YOUR TASK:
Taking the data below, please print only the lines from the line holding "none -> <div>●" to the line holding "none -> <div>ライダー</div>", inclusive, with pictures omitted.
======== RECORDED INFORMATION
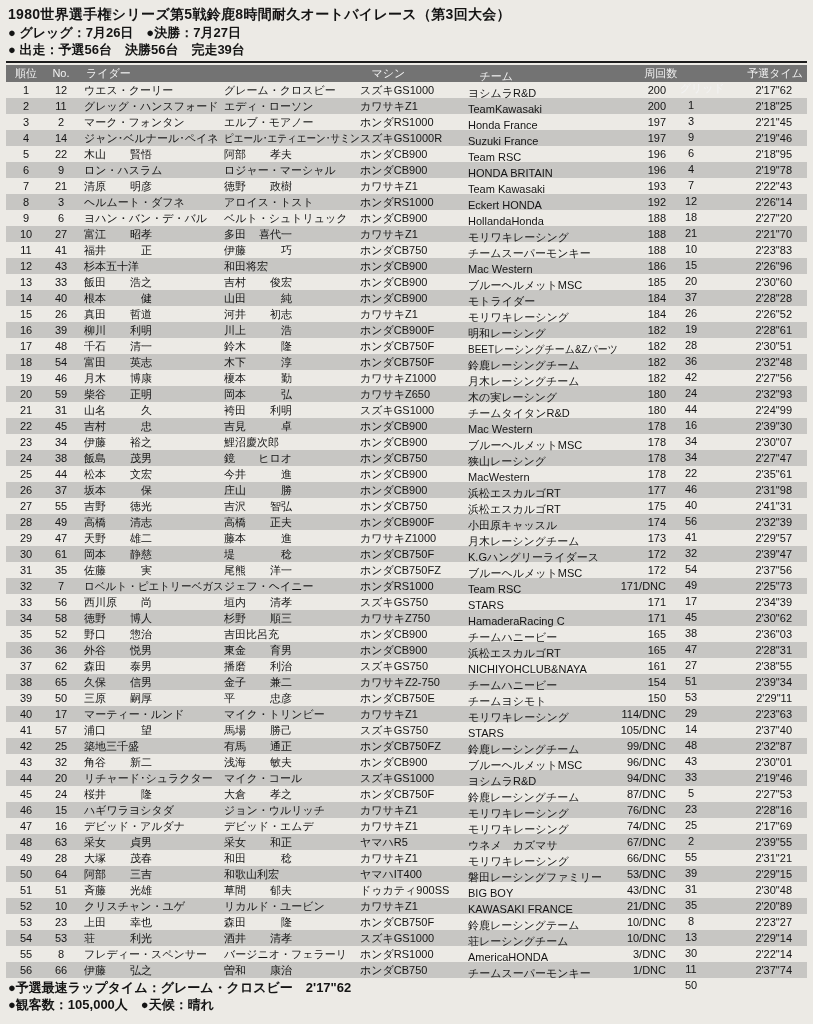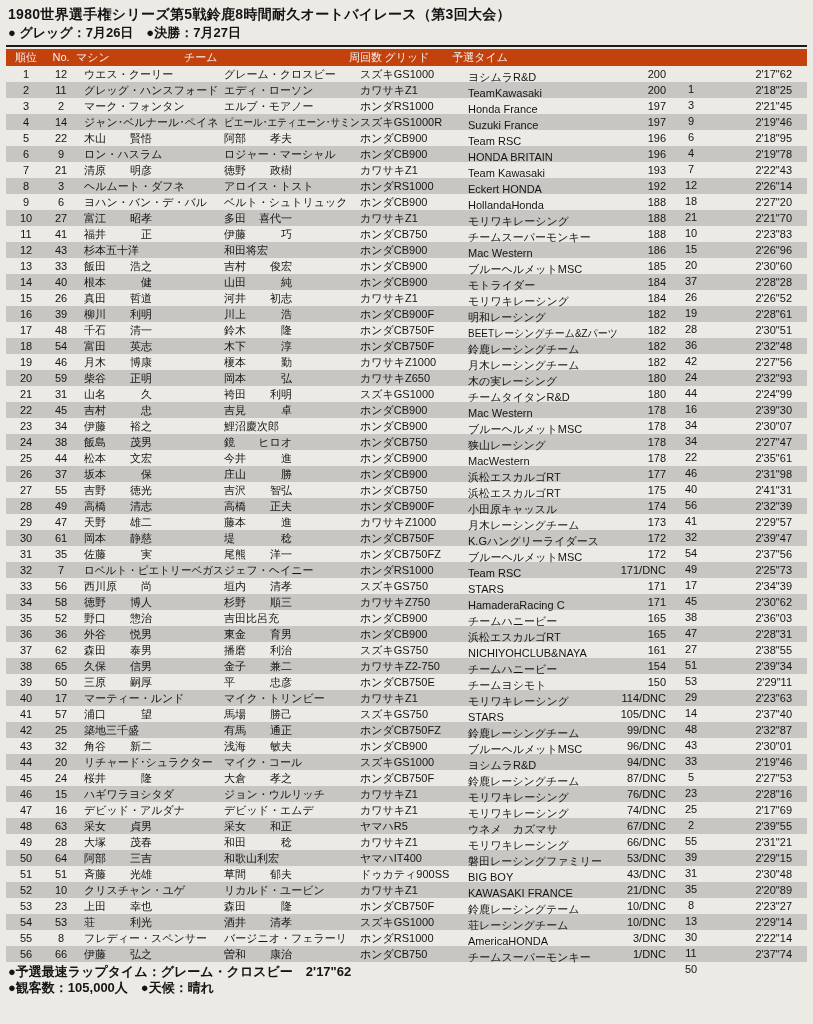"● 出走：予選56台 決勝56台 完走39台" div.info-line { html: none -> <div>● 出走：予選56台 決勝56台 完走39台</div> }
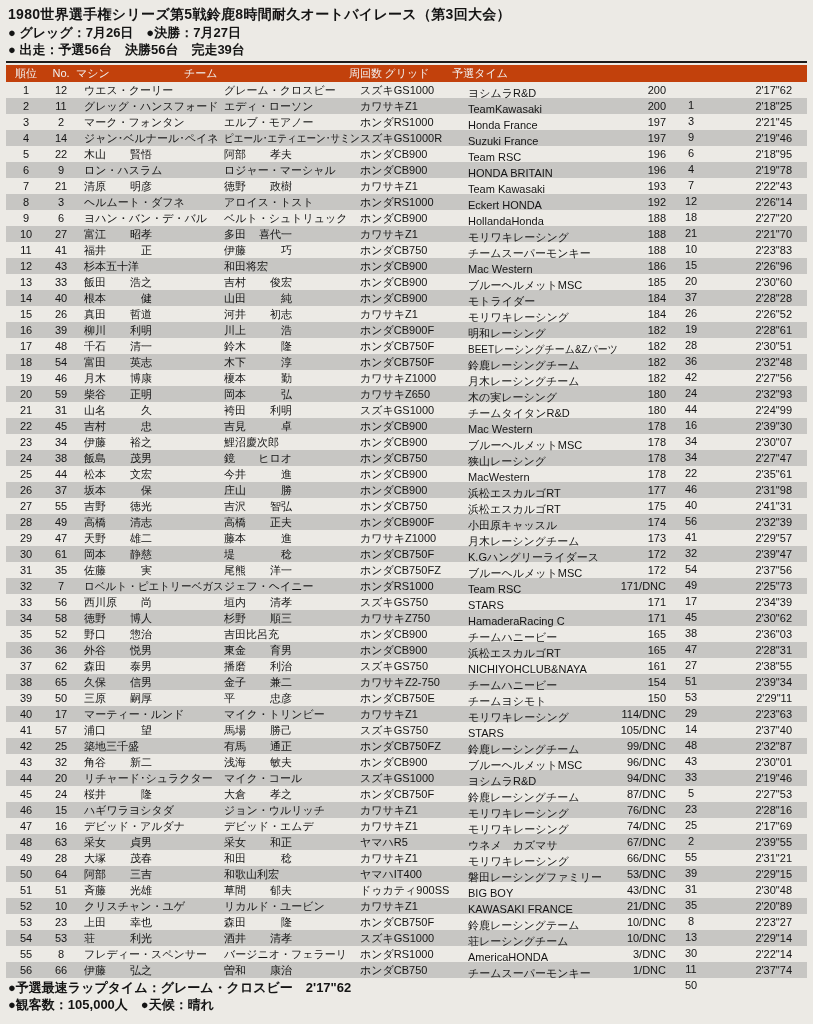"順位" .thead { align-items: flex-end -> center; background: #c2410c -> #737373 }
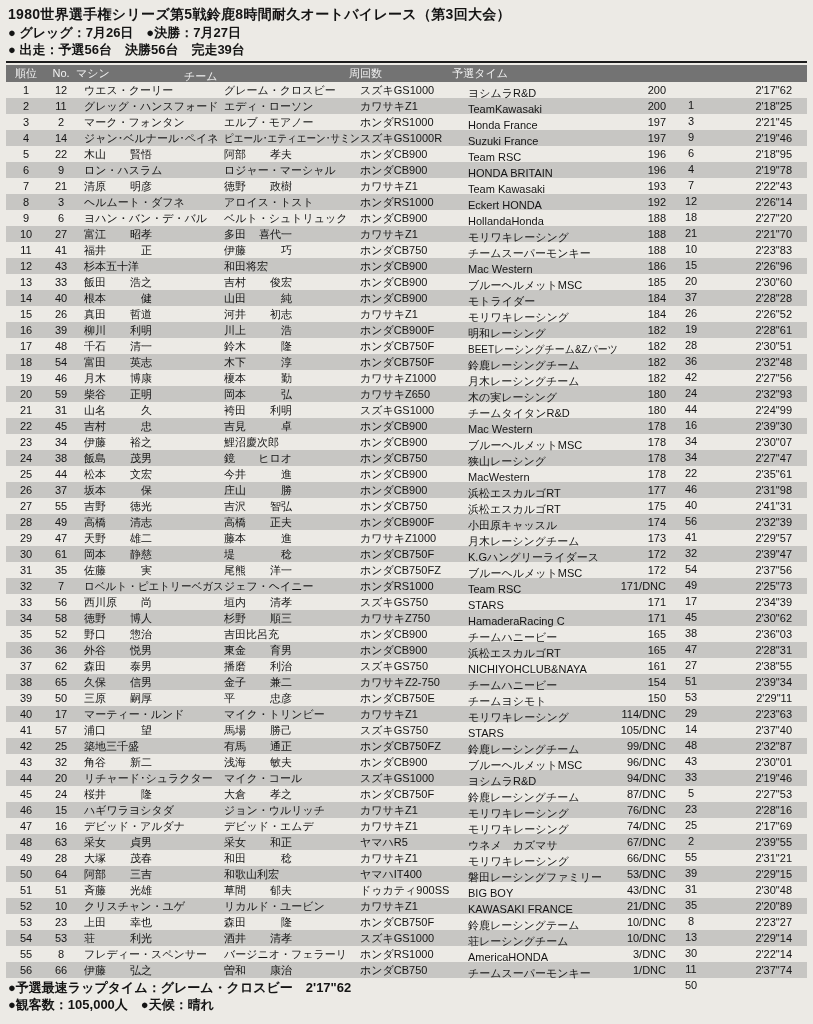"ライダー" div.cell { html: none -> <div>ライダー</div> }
================
======== RECORDED INFORMATION
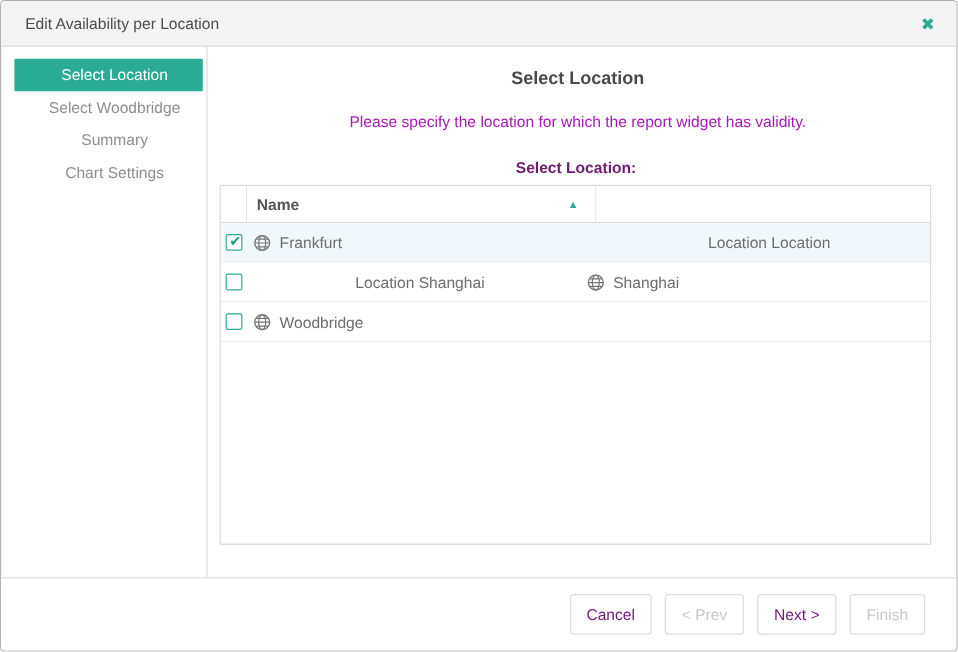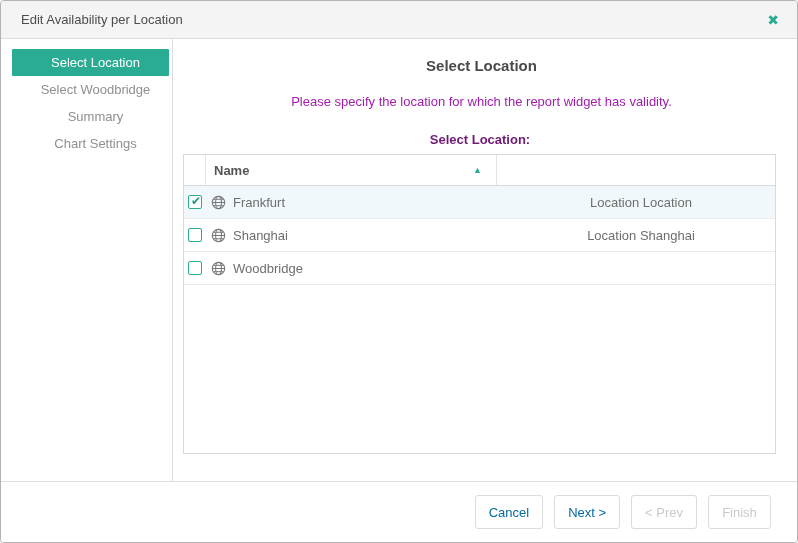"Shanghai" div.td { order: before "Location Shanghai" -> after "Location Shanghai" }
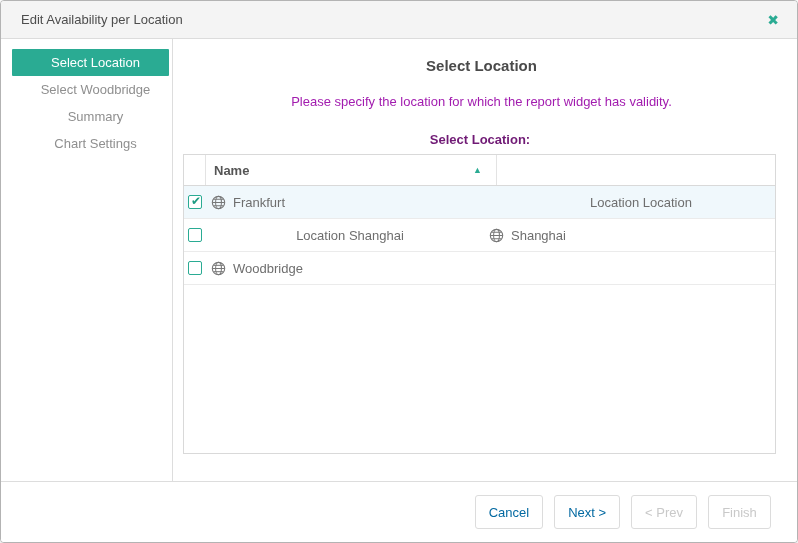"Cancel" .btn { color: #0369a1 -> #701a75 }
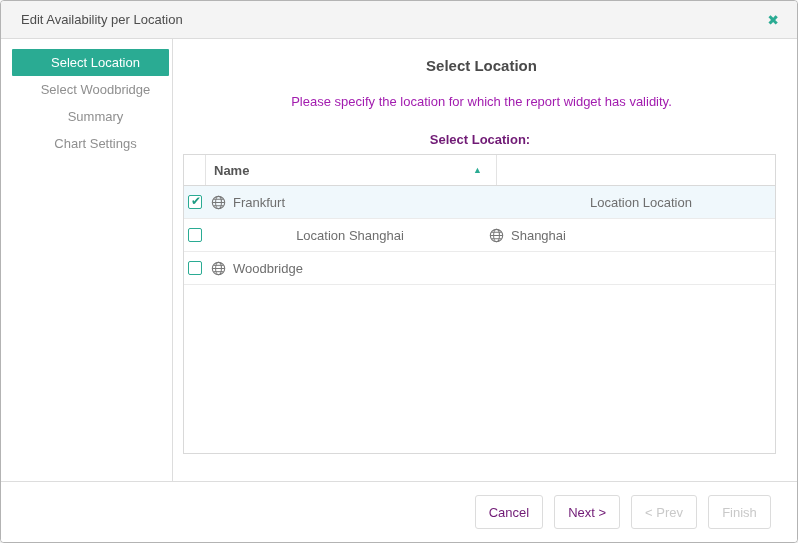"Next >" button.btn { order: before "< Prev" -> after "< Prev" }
================
RESPONSE TO THE EXERCISE:
"● 出走：予選56台 決勝56台 完走39台" div.info-line { html: none -> <div>● 出走：予選56台 決勝56台 完走39台</div> }
"順位" .thead { align-items: flex-end -> center; background: #c2410c -> #737373 }
"ライダー" div.cell { html: none -> <div>ライダー</div> }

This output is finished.